Managing Director of Oando Energy Resources, Ainojie ‘Alex’ Irune, challenged the industry to align production ambitions with realistic financing strategies. While Nigeria targets output of 2–3 million barrels per day, he said the scale of capital required is often underestimated.
Irune called for innovative financing approaches, including deeper government-to-government engagement, patient capital from global partners and closer collaboration among operators, regulators and NNPC Ltd. He added that indigenous operators are increasingly technically capable and aligned with global energy transition expectations.
Executive Vice President, Upstream, NNPC Ltd, Udobong Ntia, said Nigeria’s competitiveness ultimately depends on execution certainty and fiscal clarity. “Capital flows more easily when investors are pricing geological risk, not political risk,” he said.
He outlined NNPC’s four strategic priorities: execution excellence, profitable growth, being a partner of choice and enterprise-wide cost discipline. Ntia disclosed that NNPC now holds regular upstream leadership meetings with operators and contractors to dismantle legacy silos and accelerate decision-making.
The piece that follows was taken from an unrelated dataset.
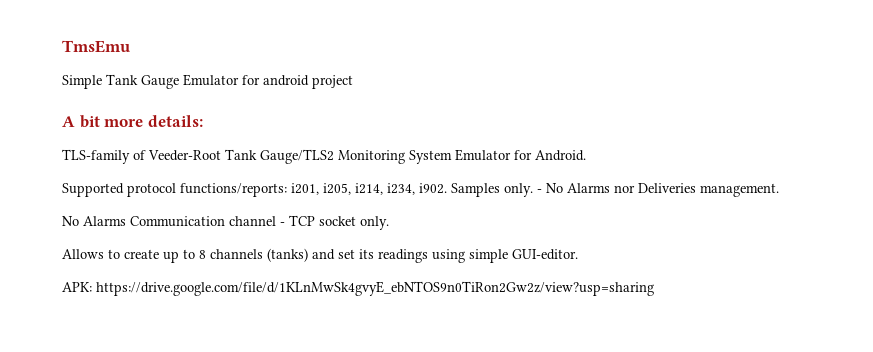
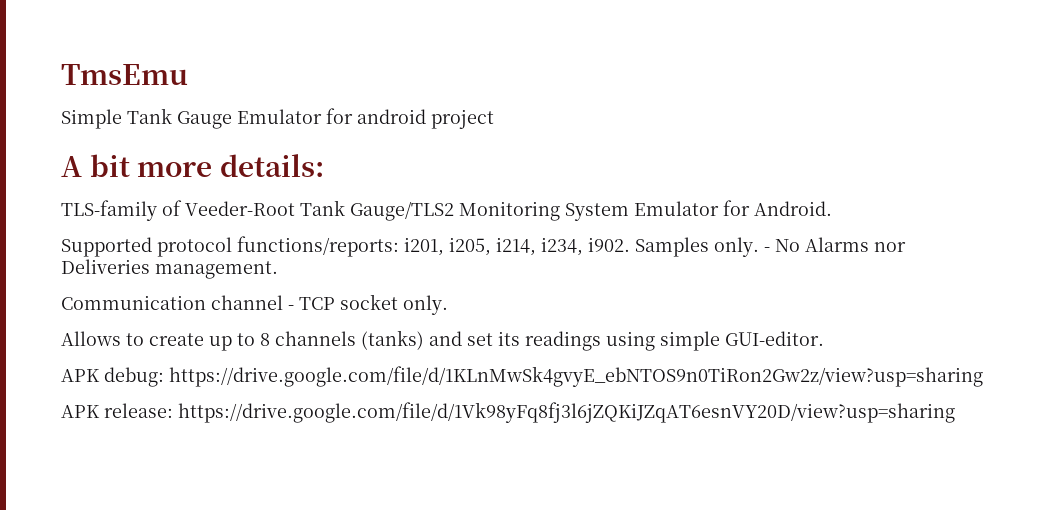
[62,216,126,226] No Alarms -> (278, 270) none
[62,282,92,292] APK: -> [61,367,164,387] APK debug:
(654, 288) none -> [61,402,955,423] // APK release: https://drive.google.com/file/d/1Vk98yFq8fj3l6jZQKiJZqAT6esnVY20D/view?usp=sharing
“The moment is now. The stars are aligned. But attracting capital is not enough—we must deploy it wisely and deliver value for investors, government and the Nigerian people”, he said.
Across the dialogue, a clear consensus emerged: Nigeria’s upstream future will not be shaped by IOCs or indigenous operators alone, but by collaboration, consistency and courage. As Africa’s upstream momentum gathers pace, Nigeria’s competitiveness will depend less on the size of its resources and more on how effectively its leaders convert opportunity into sustained growth.